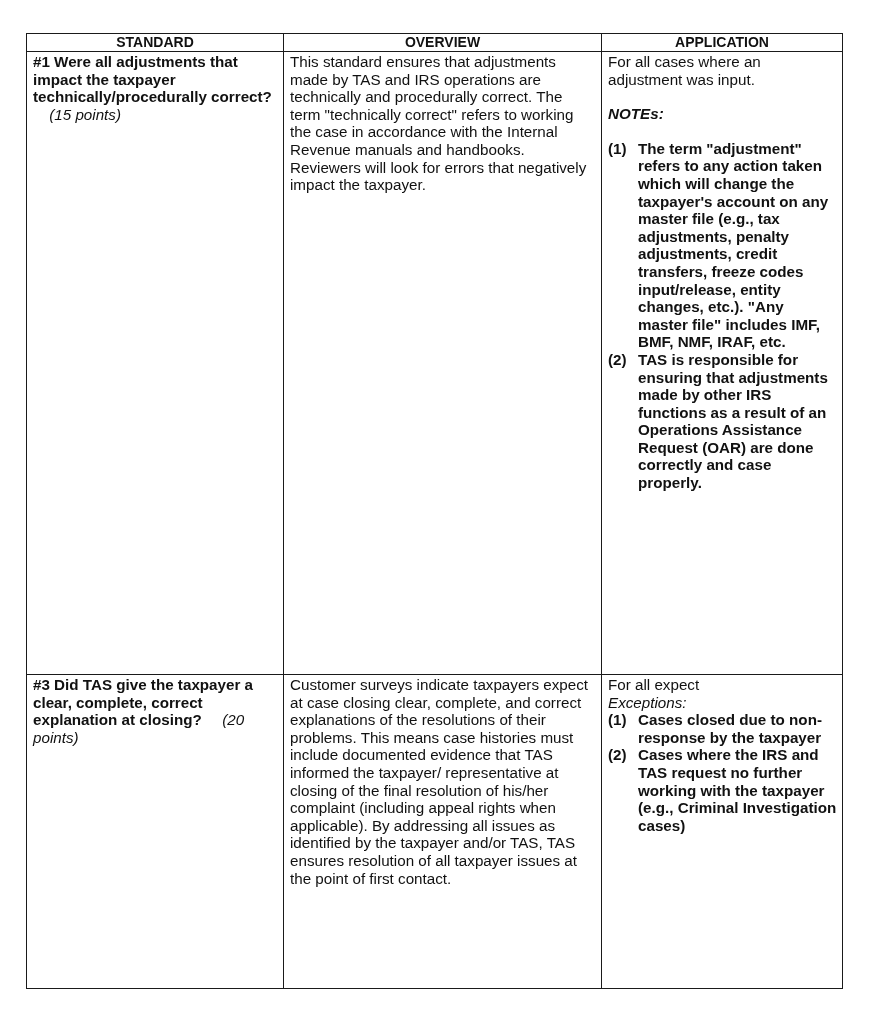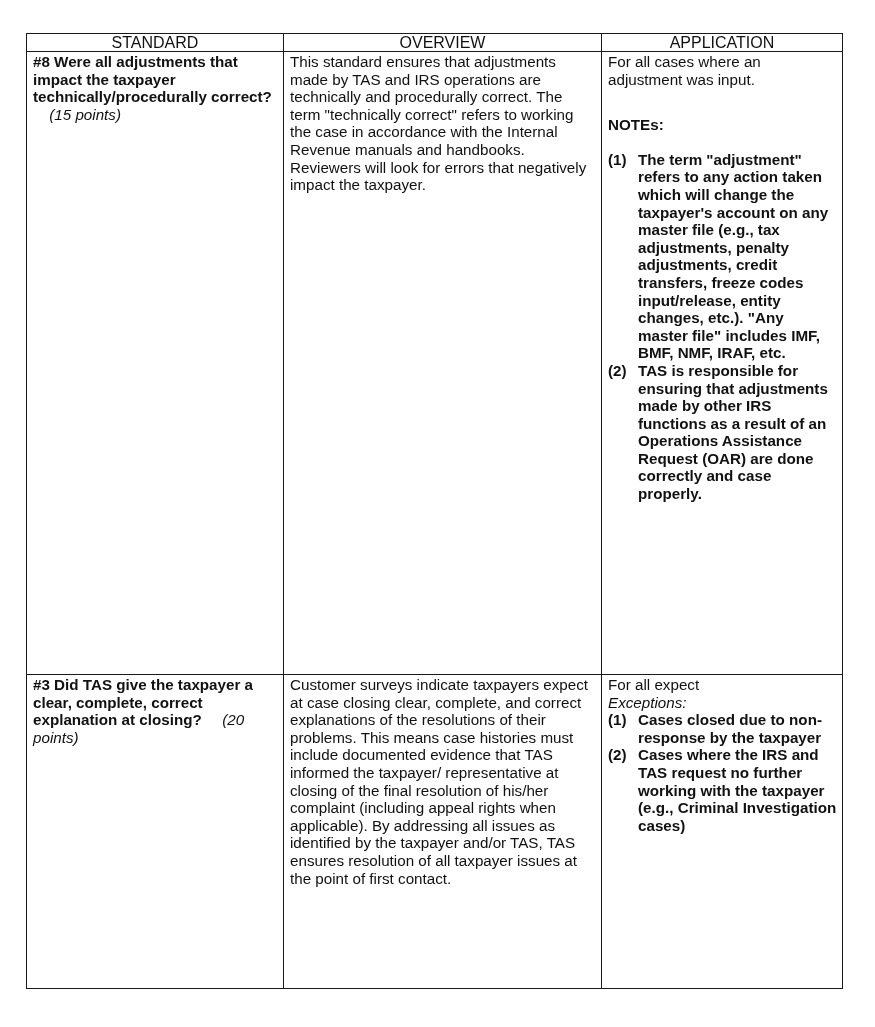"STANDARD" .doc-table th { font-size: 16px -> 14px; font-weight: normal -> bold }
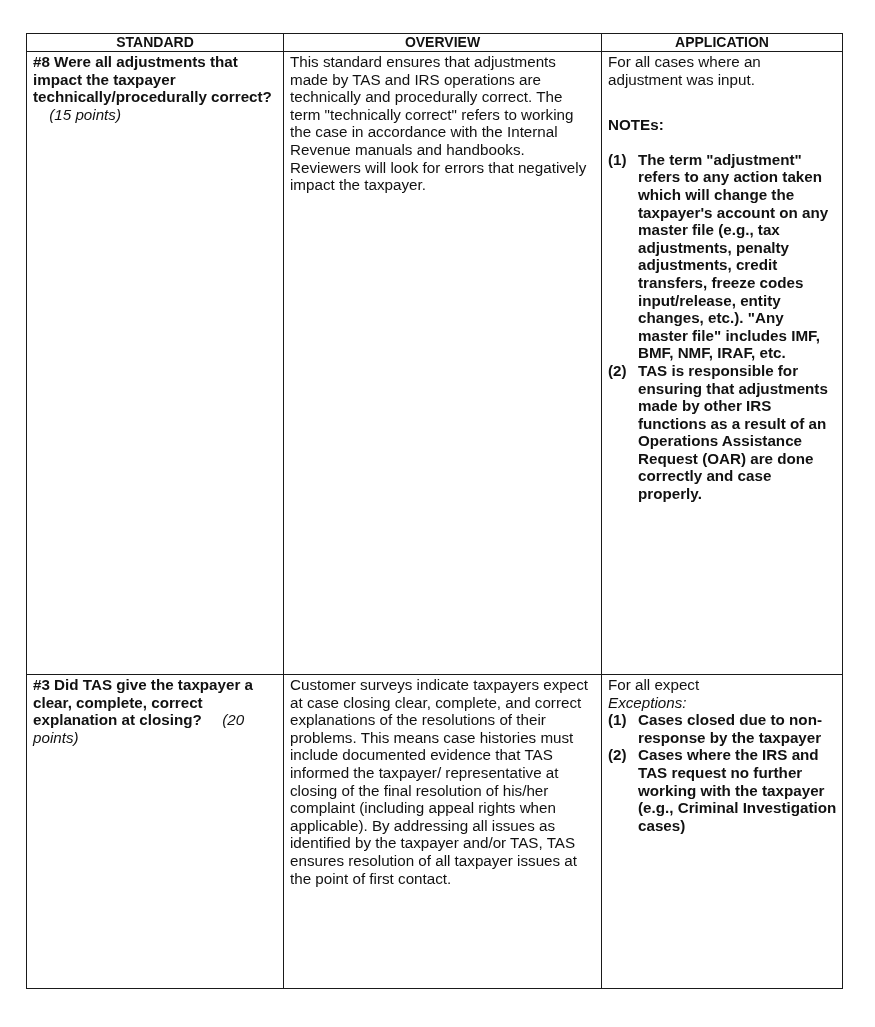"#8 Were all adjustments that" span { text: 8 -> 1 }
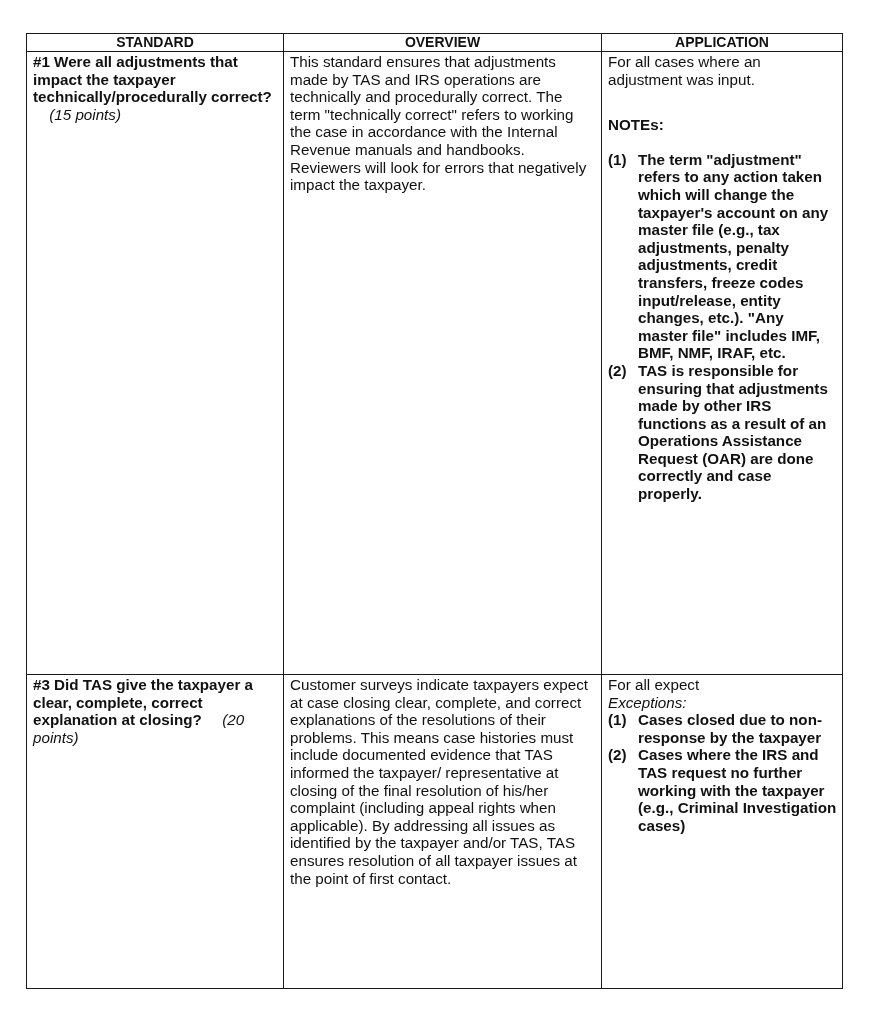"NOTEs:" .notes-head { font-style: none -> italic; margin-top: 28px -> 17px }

...

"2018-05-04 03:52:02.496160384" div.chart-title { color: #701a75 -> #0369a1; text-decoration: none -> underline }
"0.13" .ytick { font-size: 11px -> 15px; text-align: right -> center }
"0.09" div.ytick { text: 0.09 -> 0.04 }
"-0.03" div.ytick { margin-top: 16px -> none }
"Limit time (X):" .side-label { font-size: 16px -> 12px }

◆ **WHAT IS REQUIRED**
Using the data above, which lines fall from the one with "16px -> 14px;" through the one with "font-style: none ->"? Repeat them exactly, ends included, minus any pictures.

◆ **TASK RESPONSE**
"STANDARD" .doc-table th { font-size: 16px -> 14px; font-weight: normal -> bold }
"#8 Were all adjustments that" span { text: 8 -> 1 }
"NOTEs:" .notes-head { font-style: none -> italic; margin-top: 28px -> 17px }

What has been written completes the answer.